- _Data provided_:
□ □ □ □ □
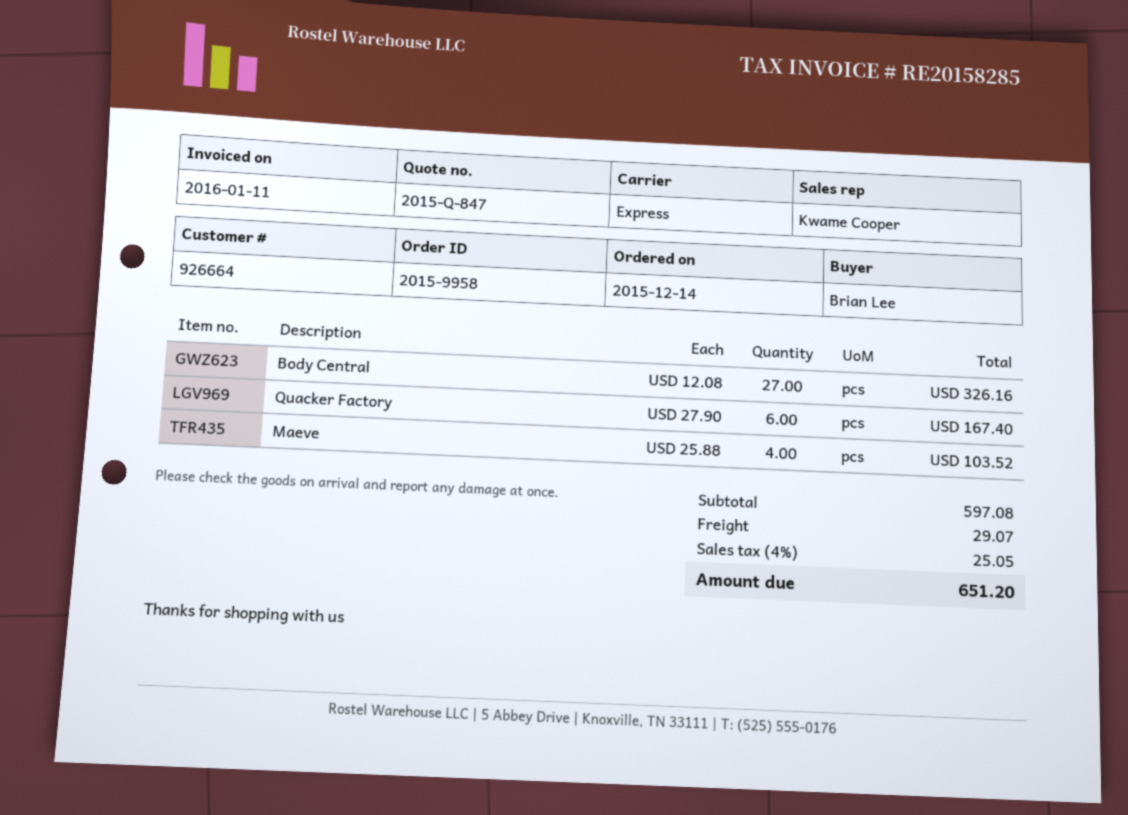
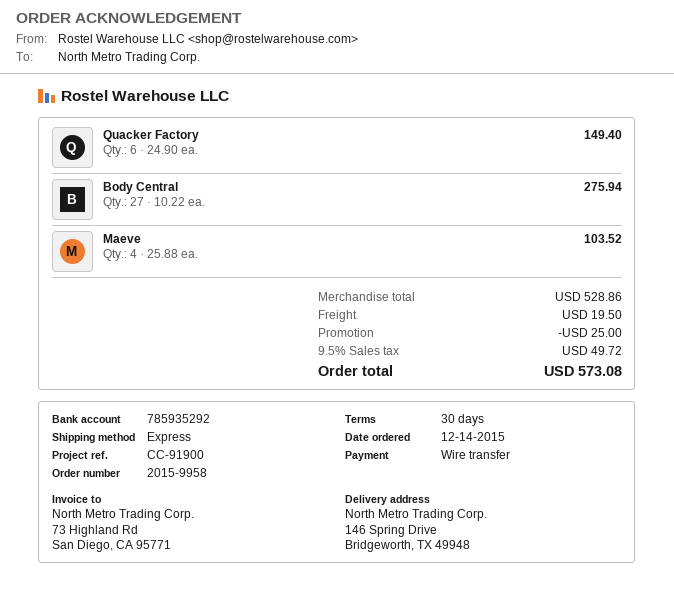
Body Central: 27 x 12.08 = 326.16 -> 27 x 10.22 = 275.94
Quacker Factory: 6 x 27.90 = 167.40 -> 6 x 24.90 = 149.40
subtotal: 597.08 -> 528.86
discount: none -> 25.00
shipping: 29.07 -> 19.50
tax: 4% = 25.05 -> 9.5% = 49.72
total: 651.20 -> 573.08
□ □ □ □ □
- _What to produce_:
Produce the full material again verbatim, with the pictures dropped.

- _Solved problem_:
Body Central: 27 x 12.08 = 326.16 -> 27 x 10.22 = 275.94
Quacker Factory: 6 x 27.90 = 167.40 -> 6 x 24.90 = 149.40
subtotal: 597.08 -> 528.86
discount: none -> 25.00
shipping: 29.07 -> 19.50
tax: 4% = 25.05 -> 9.5% = 49.72
total: 651.20 -> 573.08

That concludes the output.